- Origin: Birmingham, England
- Genres: Heavy metal
- Years active: 1977–1984; 2011–present;

= Quartz (British band) =

British heavy metal band

Quartz are an English heavy metal band active during the new wave of British heavy metal. Their origins can be traced back to the mid-1970s.

==History==
Quartz dates back to 1974 when they were known as Bandy Legs. Prior to the founding of Quartz, Hopkins had played in Wages of Sin, a short-lived Birmingham band that toured as a backing band for Cat Stevens in 1970. After that band's dissolution, two of his bandmates, expatriate Canadians Ed and Brian Pilling, returned to Canada and formed the band Fludd; Hopkins briefly joined that band in 1972 as a replacement for founding guitarist Mick Walsh, but left by the end of the year after they were dropped from their original record label.

==Touring and recording==
Bandy Legs signed to Jet Records in 1976, and supported Black Sabbath and AC/DC. The band changed their name to Quartz for their 1977 debut album, Quartz. The album was produced by Tony Iommi and Quartz toured with Black Sabbath to support this release. Queen guitarist Brian May offered to do his "Queen" style editing of the song "Circles," but after several attempts he admitted that he thought the original version was still better; which also featured Ozzy Osbourne on backing vocals, but his contribution was cut from the final mix by Iommi.
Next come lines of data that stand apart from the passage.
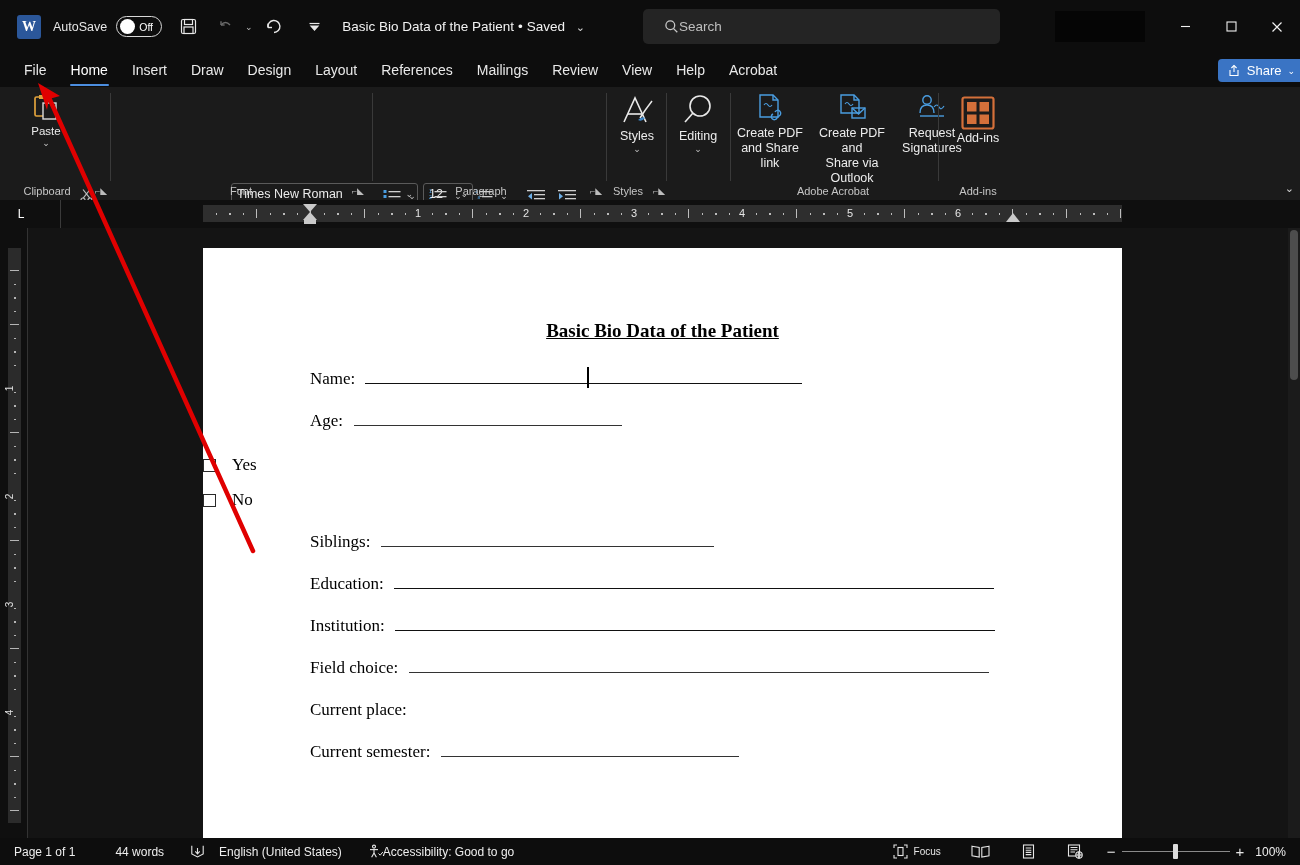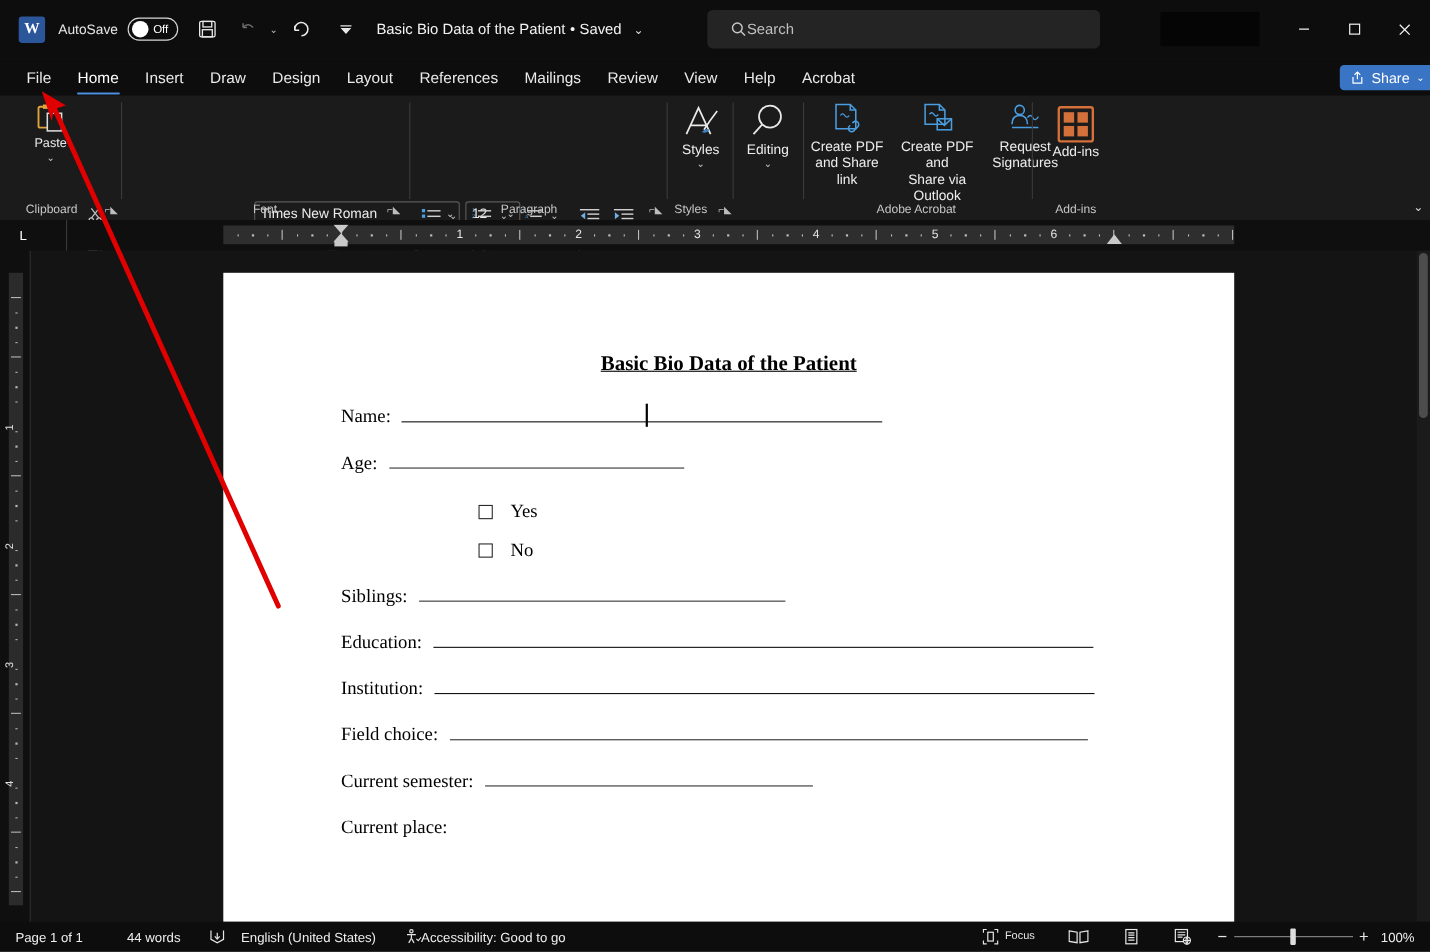--- a/index.html
+++ b/index.html
@@ -197,21 +197,21 @@
     background:#ffffff;
     font-family:"Liberation Serif", serif; color:#000;
   }
   .doc-title {
     text-align:center; font-size:19px; font-weight:bold; text-decoration:underline;
     margin-top:72px;
   }
   .frow { position:relative; font-size:17px; padding-left:107px; }
   .fline { display:inline-block; border-bottom:1.6px solid #111; vertical-align:baseline; }
   .fline.thin { border-bottom:1.2px solid #333; }
-  .cbrow { padding-left:232px; font-size:17px; display:flex; align-items:center; gap:16px; }
+  .cbrow { font-size:17px; display:flex; align-items:center; gap:16px; }
   .cbox { width:13px; height:13px; border:1.3px solid #2a2a2a; display:inline-block; }
   .caretbar {
     position:absolute; width:1.6px; height:21px; background:#000;
   }
 
   
   .vscroll { position:absolute; right:0; top:228px; width:12px; height:610px; background:#1b1b1b; }
   .vthumb { position:absolute; left:2px; top:2px; width:8px; height:150px; background:#4d4d4d; border-radius:4px; }
 
   
@@ -822,26 +822,26 @@
         <span>Institution:</span>
         <span class="fline" style="width:600px; margin-left:6px;"></span>
       </div>
 
       <div class="frow" style="margin-top:22px;">
         <span>Field choice:</span>
         <span class="fline thin" style="width:580px; margin-left:6px;"></span>
       </div>
 
       <div class="frow" style="margin-top:22px;">
+        <span>Current place:</span>
+      </div>
+
+      <div class="frow" style="margin-top:22px;">
         <span>Current semester:</span>
         <span class="fline thin" style="width:298px; margin-left:6px;"></span>
-      </div>
-
-      <div class="frow" style="margin-top:22px;">
-        <span>Current place:</span>
       </div>
 
     </div>
   </div>
 
   <div class="vscroll">
     <div class="vthumb"></div>
   </div>
 
   <div class="statusbar">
This track did not appear on the album, but was released as the B-side to the "Stoking the Fires of Hell" single, and as a bonus track when the Stand Up & Fight album was later reissued on CD in 2004 by Majestic Rock.

Quartz toured during this time, playing the Reading Festival three times (1977, 1978 and 1980) and touring in support of some of the larger hard rock bands: Iron Maiden, Saxon, UFO, Gillan and Rush.

In 1979, Geoff Nicholls left to join Black Sabbath. He contributed keyboards and songwriting to that band from 1980's Heaven and Hell to 2004.

Quartz released their second studio album, Stand Up and Fight, in 1980 and their third, Against All Odds, in 1983 before disbanding in 1984.

==Post-dissolution==
In 2004, doom metal band Orodruin covered "Stand Up and Fight" on their album Claw Tower.

Quartz reformed in 2011 playing a reunion gig on 16 December 2011 at The Asylum in Birmingham, England. The line up consisted of Geoff Nicholls, Mike Hopkins, Derek Arnold, Malcolm Cope and former vocalist David Garner.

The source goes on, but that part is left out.